WORK TO COMPLETE: A single total is needed, the number of lines of this listing that contain the string "width".

DATA TO EXAMINE:
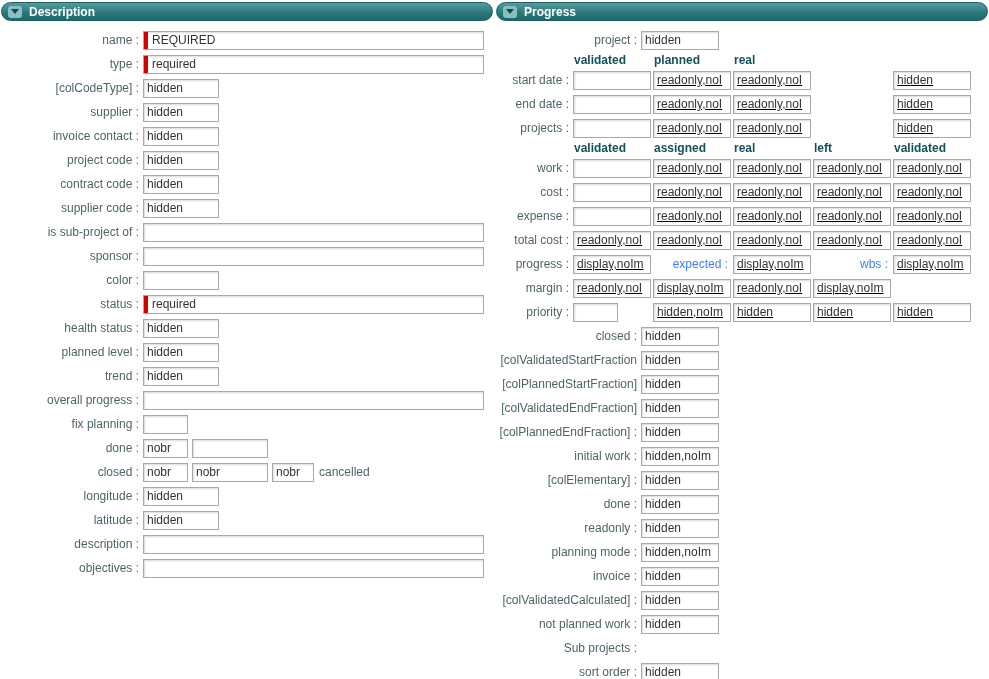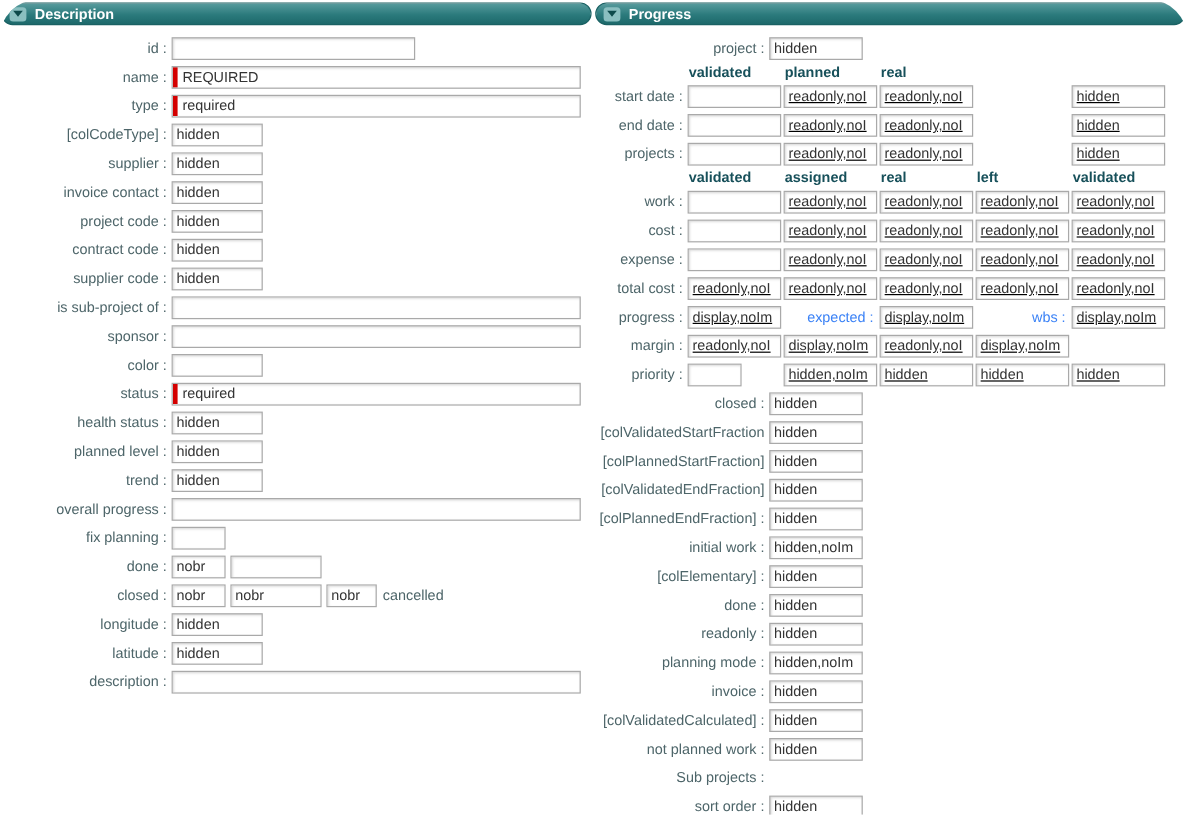--- a/index.html
+++ b/index.html
@@ -4,7 +4,7 @@
 <style>
   html,body{margin:0;padding:0;background:#fff;}
   .page{width:989px;height:679px;overflow:hidden;display:flex;background:#fff;
-        font-family:"Liberation Sans",sans-serif;font-size:12px;border-radius:31px;}
+        font-family:"Liberation Sans",sans-serif;font-size:12px;}
   .panel{flex:0 0 494px;width:494px;}
   .panel-r{margin-left:1px;}
   .panel-header{height:19px;margin:2px 1px 7px 1px;border-radius:10px;

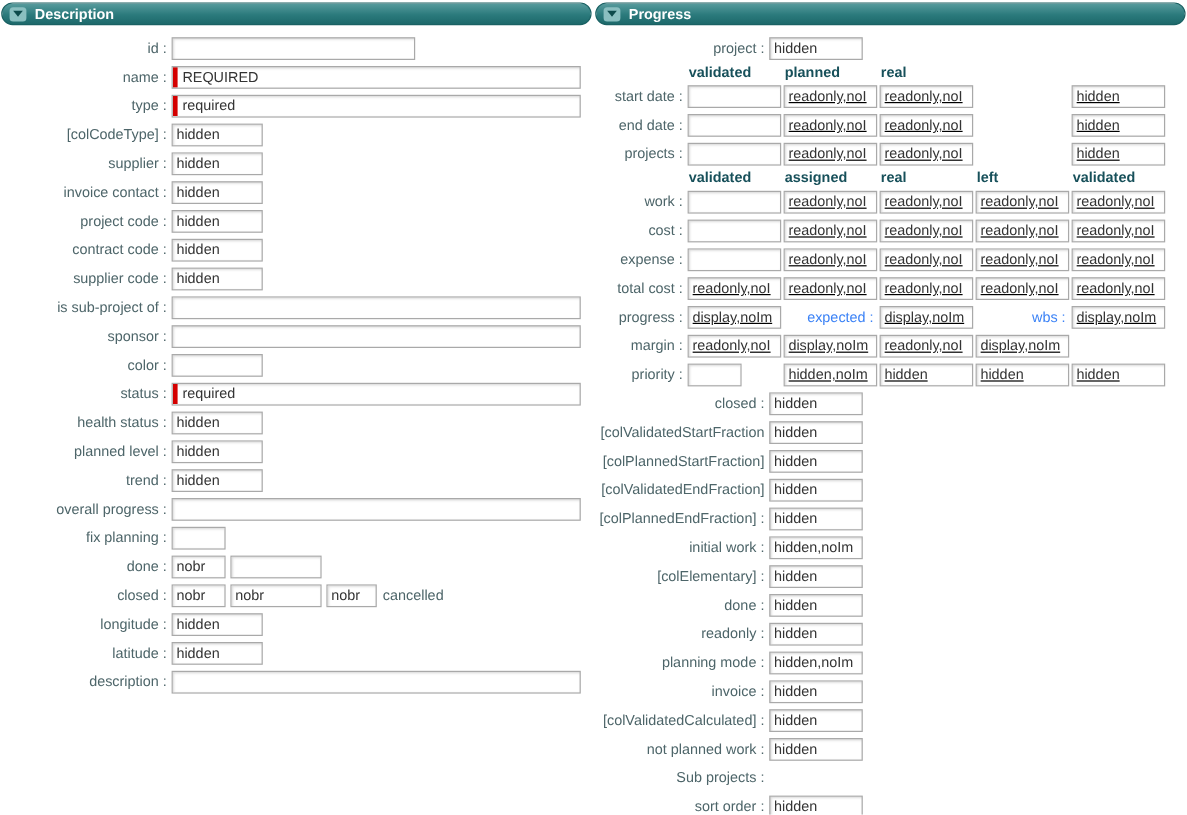--- a/index.html
+++ b/index.html
@@ -50,10 +50,6 @@
     </div>
 
     <div class="row">
-      <span class="lab dlab">id :</span>
-      <input class="inp idw" value="" style="">
-    </div>
-    <div class="row">
       <span class="lab dlab">name :</span>
       <input class="inp xl req" value="REQUIRED" style="">
     </div>

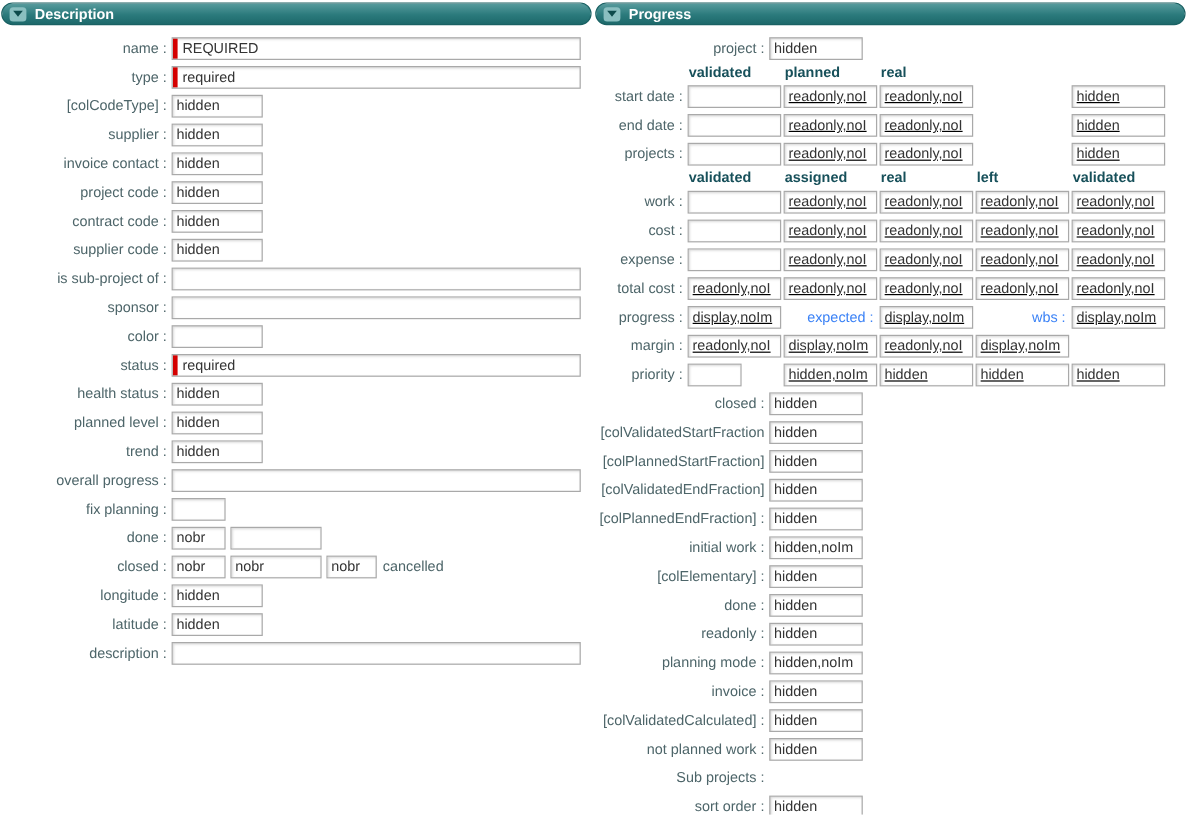--- a/index.html
+++ b/index.html
@@ -141,6 +141,10 @@
       <span class="lab dlab">description :</span>
       <input class="inp xl" value="" style="">
     </div>
+    <div class="row">
+      <span class="lab dlab">objectives :</span>
+      <input class="inp xl" value="" style="">
+    </div>
   </section>
 
   <section class="panel panel-r">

ANSWER TO THIS EXERCISE: 2